Surface mesh (Mesh-UV) or Divide Curve inaccuracy?

Dear experts,

I´m experiencing some kind of inaccuracy between Surface mesh (Mesh-UV) and Divide Curve components. What am I doing wrong?

First, I created a cylindrical surface using Sweep component with a vertical line and a circular path BeamsTower.gh (35.3 KB) . Second, the surface is meshed using Mesh-UV component with 10 U and 8 V divisions, for example. However, when I split the circular path into 10 equally spaced points (using Divide Curve component) the points only match with the mesh at X-axis (red). A small drift between the points divided and the mesh is observed as the points get closer to Y-axis (green):


Despite this seems a very small drift, it is very important since the support and force application points do not match with the finite elements mesh (in later Karamba analysis). Would you help me? Thanks!

I think the problem might lie in the way that grasshopper is dividing the curves differently as compared to the surface. Would you think about changing your definition a bit? Seems quite complicated for a relatively simple task.

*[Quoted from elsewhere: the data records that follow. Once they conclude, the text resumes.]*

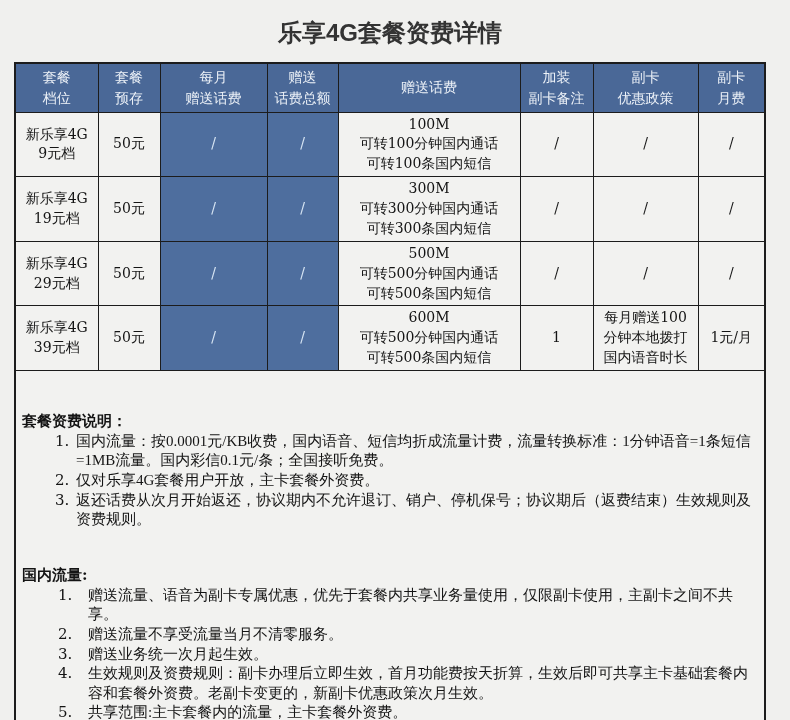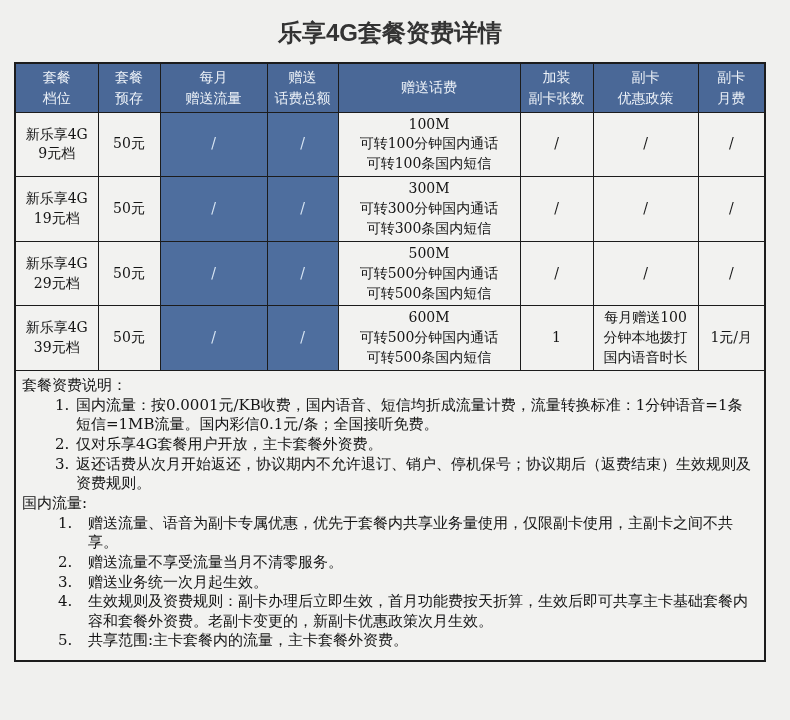"每月" th { text: 流量 -> 话费 }
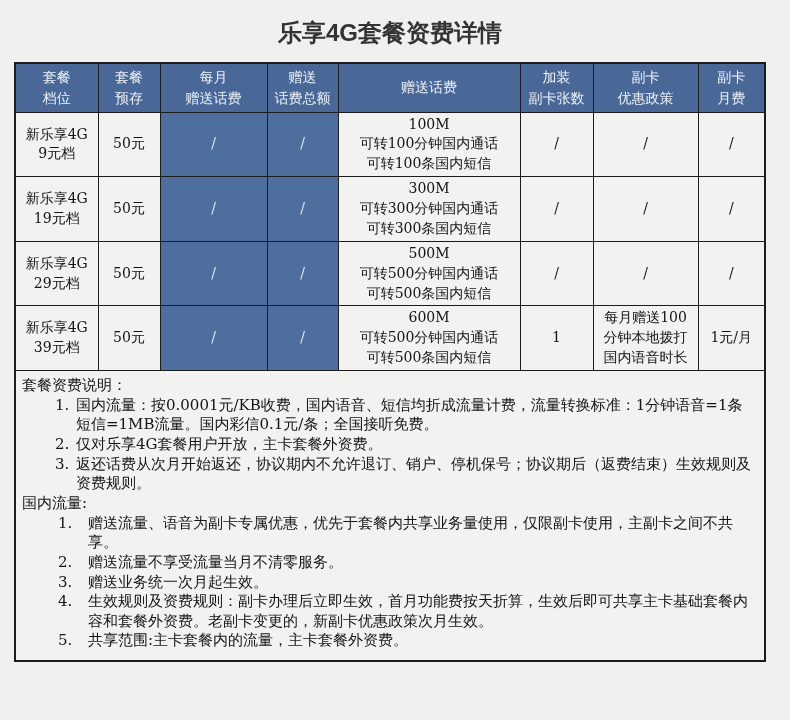"加装" th { text: 张数 -> 备注 }
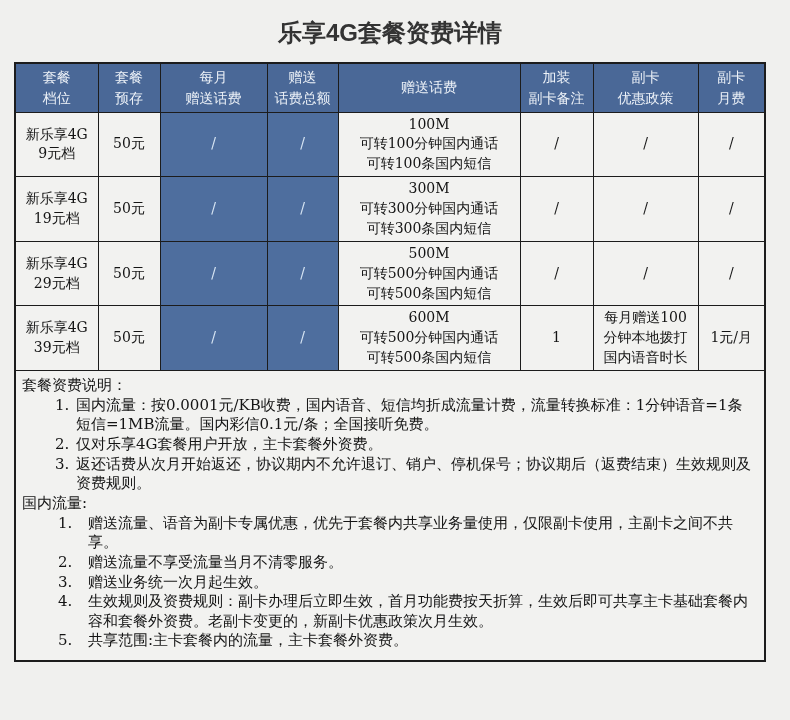"套餐资费说明：" .notes-title { font-weight: normal -> bold; margin-top: none -> 36px }
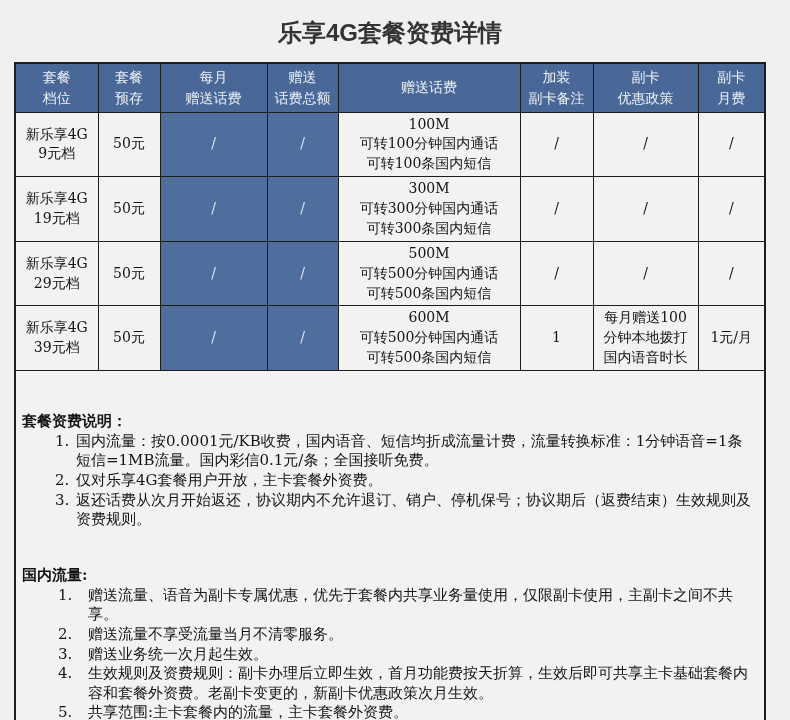"国内流量：按0.0001元/KB收费，国内语音、短信均折成流量计费，流量转换标准" .txt { font-family: none -> Liberation Serif, serif }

What I would do is simply create lines between the points that you obtained using divide curve. It’s possible that the curve and surface have different starting points as the deconstruct brep component is known to be a bit wonky

Hi Jack, thanks for your contribution.

Curve and surface start points are the same. Nothe that the points at X-axis are indistinguishable, whereas the other off-axis points are clearly apart.

I made a simple test using Polar Array (ArrPolar) component to generate a perfectly circular array of points starting from (R,0,0) point (where R is the radius of the tower base) and using the origin as center of rotation BeamsTower2.gh (26.1 KB) . Divide Curve and Polar Array match exactly.

Thus, unless GH* does not know how to accurately rotate (which would be catastrophic), it seems that Mesh-UV component is not working very well… Should this be reported as a bug?

*GH version November 18th (2019) running in Rhinoceros version 6 SR20.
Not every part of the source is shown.